Education Funding

Nearly 20 States Made Midyear Cuts to K-12, Report Finds

By Sean Cavanagh — November 29, 2011 2 min read
  • Save to favorites
  • Print

The budget picture for states is improving incrementally, but not quickly or significantly enough to stave off cuts to K-12. Eighteen states made recent, midyear budget cuts to school programs, according to a new survey released today.

Overall, 19 states made midyear cuts in aggregate in fiscal 2011. That’s a significant improvement from a year ago, when 39 states made overall reductions, totaling $18.3 billion, and 35 states made midyear cuts to schools.

The 2011 fiscal year would have ended in June in the majority of states, so the midyear budget cuts to K-12 would have been put in place before then. But the effect of those reductions carry forward and are being felt in schools now, explained officials from the National Governors Association and the National Association of State Budget Officers, which published the report, called the Fiscal Survey of the States.

While state budgets are improving “they are likely to remain constrained due to the lack of a strong national economic recovery and the withdrawal of federal stimulus funds,” the authors explain.

Overall, state legislatures approved fiscal 2012 budgets that call for a 2.9 percent increase in general fund spending over fiscal 2011. In one sense, that’s a big turnaround from the depths reached by states during the economic downturn: In fiscal 2010, states’ nominal general fund budgets fell by 5.7 percent.

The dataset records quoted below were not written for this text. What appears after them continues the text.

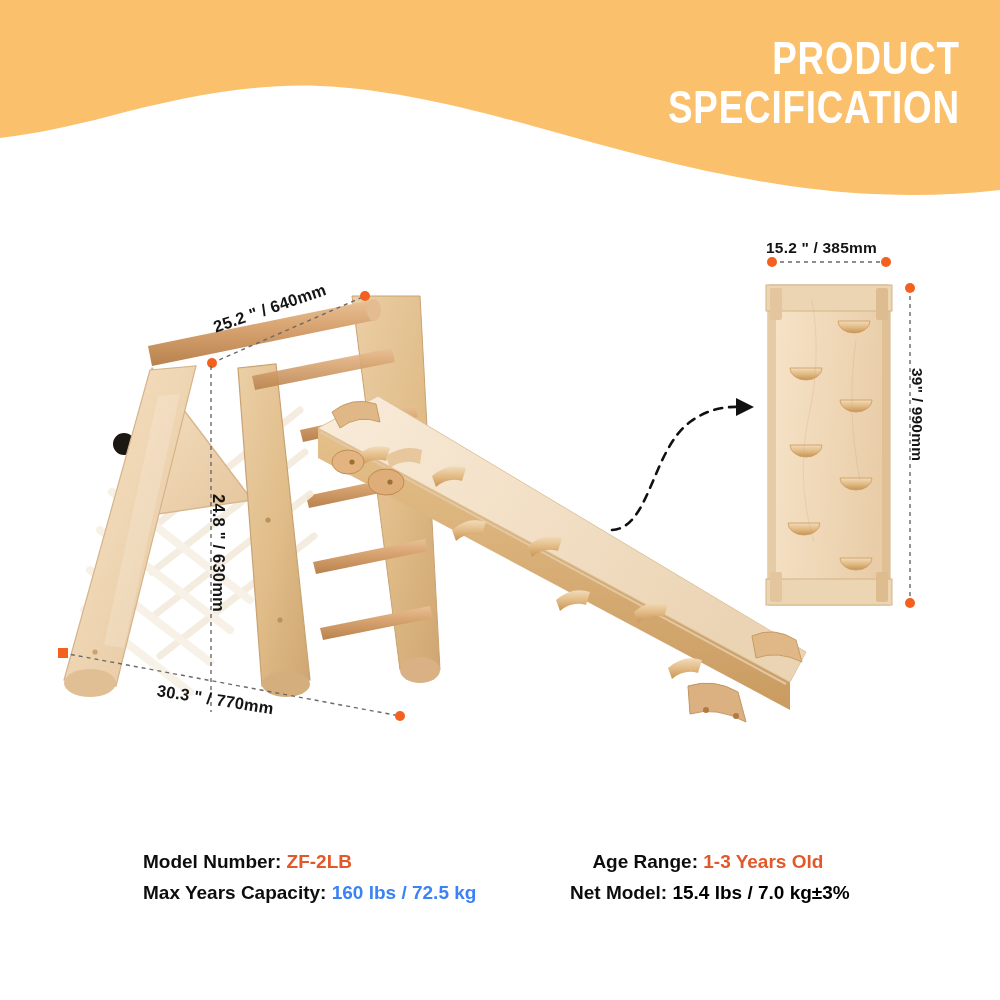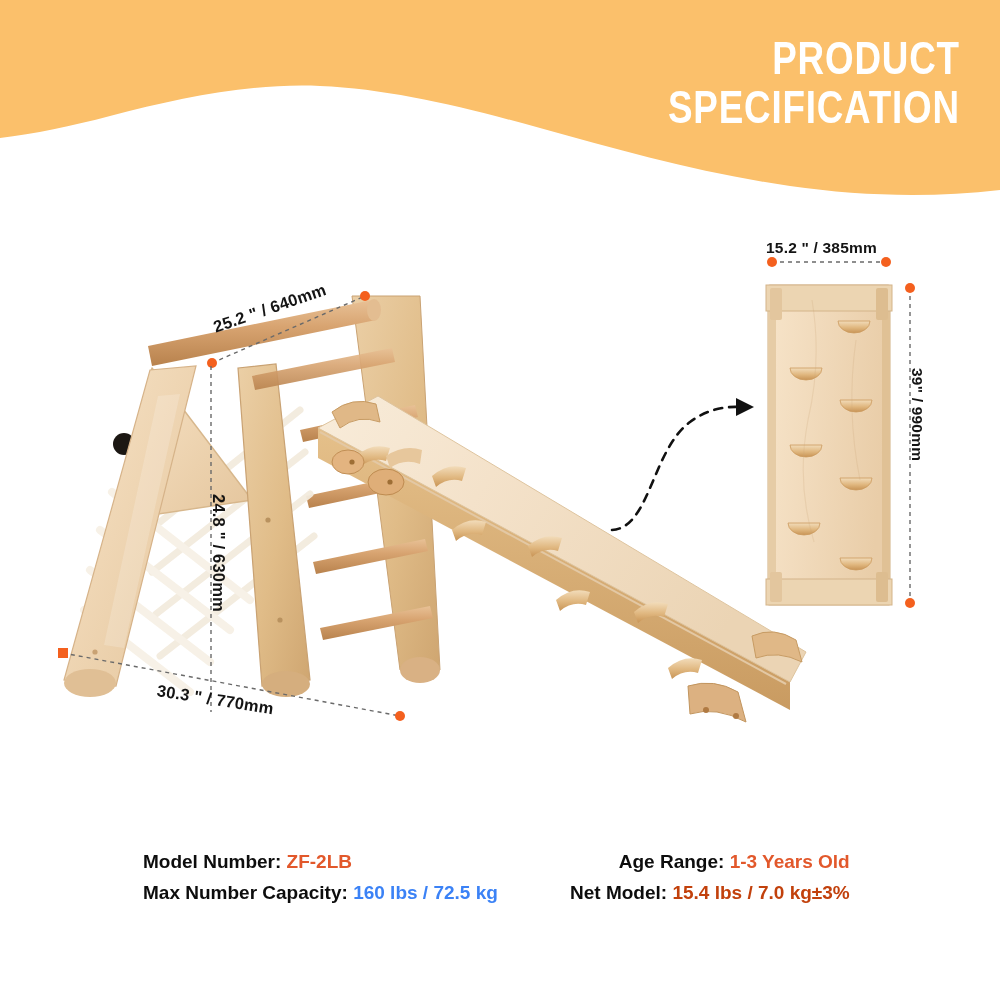--- a/index.html
+++ b/index.html
@@ -50,21 +50,21 @@
   #dim-height{left:926px;top:368px;font-size:15.5px;transform:rotate(90deg);transform-origin:0 0;}
 
   
   .specs{position:absolute;left:0;top:846px;width:1000px;height:80px;}
   .spec-col{position:absolute;top:0;}
   .spec-col.left{left:143px;text-align:left;}
   .spec-col.right{left:566px;text-align:left;}
   .spec-row{
     font-size:19px;line-height:31px;font-weight:bold;color:#0d0d0d;white-space:nowrap;
   }
-  .spec-col.right .spec-row{text-align:right;}
+  .spec-col.right .spec-row{text-align:center;}
   .spec-col.right .r1{padding-left:0px;}
   .spec-col.right .r2{padding-left:4px;}
   .spec-val{color:#E2582B;}
 </style>
 </head>
 <body>
 
 <div id="stage">
 
   <div class="banner">
@@ -286,31 +286,31 @@
   <div class="dim" id="dim-height">39" / 990mm</div>
 
   <div class="specs">
 
     <div class="spec-col left">
       <div class="spec-row">
         <span>Model Number:</span>
         <span class="spec-val" style="color: rgb(226, 88, 43);">ZF-2LB</span>
       </div>
       <div class="spec-row">
-        <span>Max Number Capacity:</span>
+        <span>Max Years Capacity:</span>
         <span class="spec-val" style="color: #3b82f6;">160 lbs / 72.5 kg</span>
       </div>
     </div>
 
     <div class="spec-col right">
       <div class="spec-row r1">
         <span>Age Range:</span>
         <span class="spec-val" style="color: rgb(226, 88, 43);">1-3 Years Old</span>
       </div>
       <div class="spec-row r2">
         <span>Net Model:</span>
-        <span class="spec-val" style="color: #c2410c;">15.4 lbs / 7.0 kg±3%</span>
+        <span class="spec-val" style="color: #000000;">15.4 lbs / 7.0 kg±3%</span>
       </div>
     </div>
 
   </div>
 
 </div>
 
 </body></html>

On the other hand, the total size of state general fund budgets in fiscal 2012, $666.6 billion, is still 3 percent below prerecession levels, the report says. And 29 states continue to have lower general fund spending in fiscal 2012 than they did during the prerecession high of $687 billion in fiscal 2008.

“We have growth, but it is slow, tepid growth,” Scott D. Pattison, executive director of NASBO, told reporters on a conference call.The survey mirrors “what we’re seeing economically” in national trends.

One important point made by NASBO officials: While many states have made mid-year budget cuts to K-12, overall spending on schools, nationwide, is slated to rise by about $1.3 billion in fiscal 2012. Higher ed isn’t so lucky: Overall spending will fall by $3.2 billion. (See Table 13.)

Why have states targeted K-12 systems for mid-year reductions? The simple explanation is that school spending consumes a big chunk of state budgets, which means that when overall funding gets chopped, education tends to feel the pain.

States tend to “go where the money is,” Pattison said.

A version of this news article first appeared in the State EdWatch blog.